My final answer for Q6 is: 
 [Row(id='nm0103977_Brahmanandam', outDegree=539), 
 Row(id='nm0000616_Eric Roberts', outDegree=509), 
 Row(id='nm0149822_Mithun Chakraborty', outDegree=490), 
 Row(id='nm0007123_Mammootty', outDegree=409), 
 Row(id='nm0695177_Prakash Raj', outDegree=390), 
 Row(id='nm0007106_Shakti Kapoor', outDegree=376), 
 Row(id='nm0945189_Simon Yam', outDegree=371), 
 Row(id='nm0482320_Mohanlal', outDegree=371), 
 Row(id='nm0621937_Nassar', outDegree=363), 
 Row(id='nm0451600_Anupam Kher', outDegree=360)]


### Let’s play Kevin’s own game

**Q7** Start with the graphframe / dataframe you developed in the previous section. Using Spark GraphFrame and/or Spark Core library perform the following steps:

1. Identify the id of Kevin Bacon, there are two actors named ‘Kevin Bacon’, we will use the one with the highest degree, that is, the one that participated in most titles;
1. Estimate the shortest path between every actor/actress in the database and Kevin Bacon, keep a dataframe with a column that includes the number of steps to Kevin Bacon as you will need it later (this will require a little processing to get from the graphframes output);
1. Summarise the data, that is, count the number of actors at each number of degress from kevin bacon (you will need to deal with actors unconnected to kevin bacon, if not connected to Kevin Bacon given these actors / actresses a score of 20). You could use the display() barchart functionality of databricks to easily display the distribution of the data.

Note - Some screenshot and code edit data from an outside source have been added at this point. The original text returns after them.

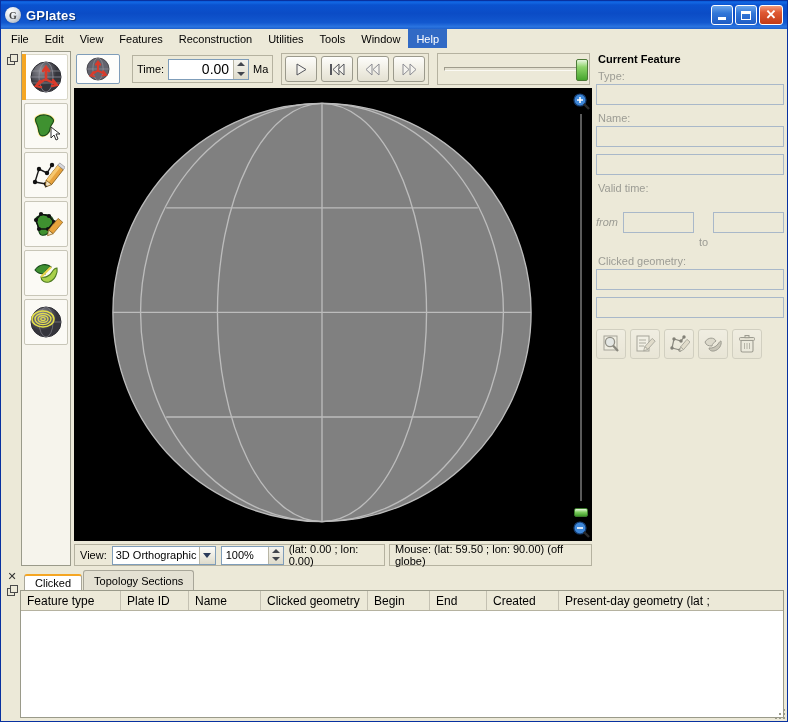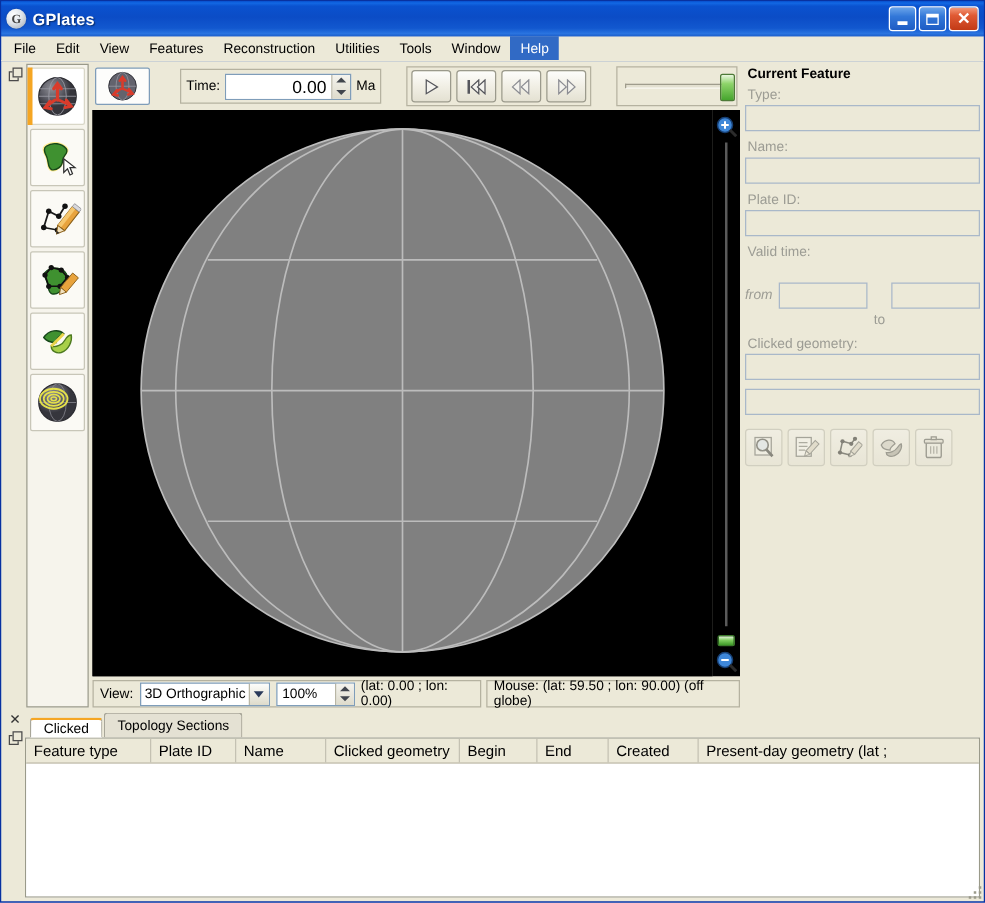--- a/index.html
+++ b/index.html
@@ -171,21 +171,21 @@
     display: flex;
     flex-direction: column;
     min-width: 0;
   }
 
   
   .anim-bar {
     flex: 0 0 34px;
     display: flex;
     align-items: center;
-    gap: 20px;
+    gap: 8px;
     background: #ece9d8;
     padding: 2px 2px 3px 2px;
   }
   .anim-group {
     display: flex;
     align-items: center;
     border: 1px solid #b5b2a0;
     background: #ece9d8;
     height: 28px;
     padding: 0 4px;
@@ -193,21 +193,21 @@
   }
   .anim-label { font-size: 11px; color:#000; }
   .spin-wrap {
     display: flex;
     align-items: stretch;
     height: 21px;
     border: 1px solid #7f9db9;
     background: #fff;
   }
   .spin-input {
-    width: 84px;
+    width: 64px;
     display:flex; align-items:center; justify-content:flex-end;
     padding-right: 4px;
     font-size: 14px;
     background:#fff;
     color:#000;
   }
   .spin-arrows {
     width: 15px;
     background: linear-gradient(180deg,#f4f3ee,#dedbcb);
     border-left: 1px solid #b9b6a5;
@@ -743,21 +743,20 @@
 
       <div class="feature-dock">
         <div class="fd-title">Current Feature</div>
 
         <div class="fd-label">Type:</div>
         <div class="fd-field"></div>
 
         <div class="fd-label">Name:</div>
         <div class="fd-field"></div>
 
-        <div class="fd-label">Plate ID:</div>
         <div class="fd-field"></div>
 
         <div class="fd-label">Valid time:</div>
         <div class="fd-valid">
           <span class="ital">from</span>
           <span class="vf"></span>
           <span class="ital" style="font-style:normal;margin-top:40px;">to</span>
           <span class="vf"></span>
         </div>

*Note: The solution time on this step can be ~15 minutes*

In [46]:
print("Part 1")

In [47]:
DFQ2.where(DFQ2.primaryName == "Kevin Bacon").show()

In [48]:
print("kevin bacon is: nm0000102")

In [49]:
print("Part 2")

In [50]:
DFQ7 = actorgraph.shortestPaths(landmarks=["nm0000102_Kevin Bacon"])


In [51]:
from pyspark.sql.functions import map_values

DFQ7_2=DFQ7.select('id',map_values("distances").alias("distances"))

In [52]:
DFQ7rdd=DFQ7_2.rdd

In [53]:
def func(x):
  a,b=x
  if len(b)==0:
    return (a,20)
  else:
    return (a,b[0])

DFQ7rdd2=DFQ7rdd.map(func)

In [54]:
print("Part 3")

In [55]:

DFQ7rdd3=DFQ7rdd2.map(lambda x: (x[1],1)).reduceByKey(lambda x,y: x+y).map(lambda x: (int(x[0]),int(x[1])))


In [56]:
DFQ7_ids=DFQ7rdd2.toDF().withColumnRenamed("_1", "id").withColumnRenamed("_2", "Distance")

In [57]:
DFQ7_3=DFQ7rdd3.toDF().withColumnRenamed("_1", "Distance").withColumnRenamed("_2", "Count")

### Q7 Final

In [58]:
print("My final answer for Q7 is below in dataframe DFQ7_3") # AS OF 29/5/2020

In [59]:
display(DFQ7_3)

Distance,Count
0,1
1,127
2,3674
3,29538
4,80730
5,73359
6,24001
7,5862
8,1497
9,441


### Exploring the data with RDD's

Using RDDs and (not dataframes) answer the following questions (if you loaded your data into spark in a dataframe you can convert to an RDD of rows easily using `.rdd`) : 

*Hint:* paired RDD's will be useful.

**Q8** Movies can have multiple genres. Considering only titles of the type 'movie' what is the combination of genres that is the most popluar (as measured by number of reviews)?

In [61]:
DF8rdd=DF.where(DF.titleType=='movie').rdd
DF8rdd.take(10)

In [62]:
rdd8_1=DF8rdd.map(lambda x: (x[1],x[9],x[11])).distinct().map(lambda x: (x[1],x[2]))


In [63]:
rdd8_2=rdd8_1.reduceByKey(lambda x,y: x+y)

In [64]:
rdd8_2.map(lambda x: (x[1],x[0])).sortByKey(ascending=False).map(lambda x: (x[1],x[0])).take(10)

### Q8 Final

In [3]:
print("My final answer for Q8 is: ('Action,Adventure,Sci-Fi', 43434839)") # AS OF 29/5/2020

My final answer for Q8 is: ('Action,Adventure,Sci-Fi', 43434839)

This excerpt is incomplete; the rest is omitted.